Television is perhaps the most passive way to consume media. With mobile devices edging into content creation and consumption, though, the era of passive television is about to change.
The Internet is an ocean of content. All types of content: videos, articles, pictures, presentations, music, lectures, social media. Whole industries have sprouted around the Web for the creation, dissemination and tracking of content. Before the Internet, content was contained in silos on different types of devices. You watched video on your television, listened to music on a radio, read articles on a PC, or in a newspaper or magazine. Now mobile computing is destroying the the silos. Content can be consumed and interacted with across platforms of varying form.
You can start reading an article on your PC, leave the house and pick it up on your smartphone or tablet. This notion of content shifting started with the fundamental concept of moving content from the PC to a mobile device. It showcases one the fundamental strengths of the mobile revolution.
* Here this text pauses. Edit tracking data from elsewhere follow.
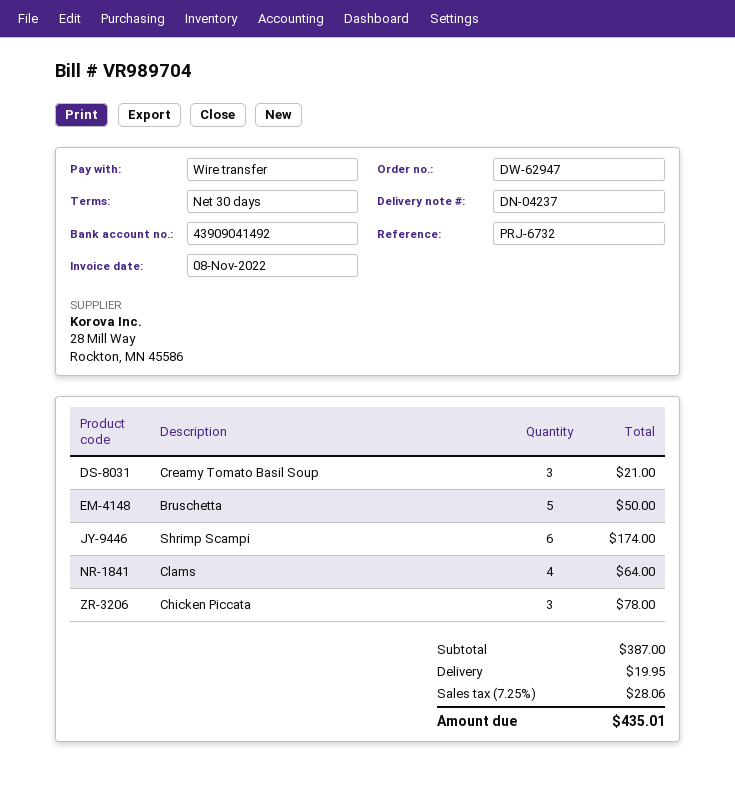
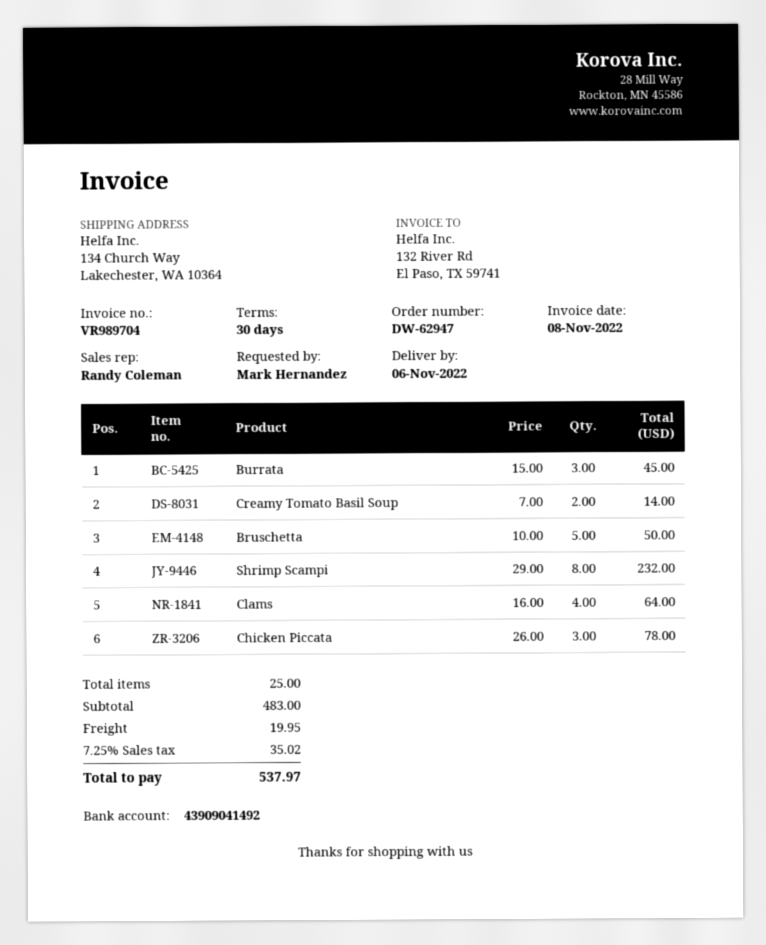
Creamy Tomato Basil Soup: 3 for 21.00 -> 2 for 14.00
Shrimp Scampi: 6 for 174.00 -> 8 for 232.00
Burrata: none -> 3 for 45.00
subtotal: 387.00 -> 483.00
tax: 7.25% = 28.06 -> 7.25% = 35.02
total: 435.01 -> 537.97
The next battleground in this dawning era is the television. And the future is not in the hands of network television conglomerates, reality stars or video-streaming services.
It is in the hands of developers.
Think about it. The TV is the last great untapped platform. Some efforts have been made to create smart, internet-connected TVs, but no company or developer yet has had any meaningful success developing for TV. That is going to change. During the past several years, large companies have been laying the groundwork for an explosion in applications developed not just for televisions as singular devices, but for connecting those devices to smartphones and tablets.
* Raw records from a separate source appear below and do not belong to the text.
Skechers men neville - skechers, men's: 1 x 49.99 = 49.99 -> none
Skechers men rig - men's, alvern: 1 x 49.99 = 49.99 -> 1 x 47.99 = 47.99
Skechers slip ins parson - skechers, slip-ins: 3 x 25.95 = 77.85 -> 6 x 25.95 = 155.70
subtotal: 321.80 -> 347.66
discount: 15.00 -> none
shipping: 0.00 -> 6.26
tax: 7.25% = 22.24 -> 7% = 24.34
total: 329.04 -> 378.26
Both Apple and Google have moved into the TV space. While consumers and pundits get caught up in the quarterly assessments of how well their TV products have fared, the transformation of television is still in the early stages.
The Apple TV can connect to Apple's mobile devices through the AirPlay wireless multimedia streaming protocol. Google TV is built on top of Android, with sets built by third-party manufacturers. Google has announced the Nexus Q, which will enable content from Google Play - music, movies and television shows - to be connected through mobile devices and streamed to speakers and TVs.
When Google announced the Nexus Q last week at its Google I/O conference, it was with a wink toward the developers in the audience. Without directly saying so, Google expects developers to hack the device. They might turn the Q into a device that automates home utilities, or creates dynamic media experiences that connect smartphones and tablets to the television. Developers have not embraced Google TV, but maybe the potential uses of the Nexus Q will motivate them to come up with something the public will love.
Many developers have already started doing this on other platforms. Take, for instance, the cloud content company Brightcove. Earlier this week, the company issued updates to its App Cloud platform that let developers create dual-screen television apps for iOS that connect to Apple TV through AirPlay.
The App Cloud Dual-Screen Solution for Apple TV “enables media publishers to develop rich content apps for the iPhone and iPad that simultaneously control content, data and information presented on an HDTV while displaying synchronized content on the iPad or iPhone,” according to the company's announcement. Interactive content could include actor biographies, trivia, social media, photos and so on.
That is just the beginning of the potential in connecting mobile devices and TVs. The idea of the “super remote” is still in its infancy. Imagine an iPad or Android tablet that replaces the classic remote that comes with every cable box across the country. AirPlay and Nexus Q already make this possible, but they only scratched the surface.
Just as developers have created innovative applications for smartphones and tablets that nobody could have imagined 10 years ago, in coming years developers will turn the TV into a dynamic platform that will bear little resemblance to today's TV sets.
“Our goal is to give developers the tools and APIs to create applications for the TV and set them loose,” said Brightcove’s chief marketing officer Jeff Whatcott. Developers: The tools are available, brimming with potential. How will you hack them to create the next generation of content for the TV?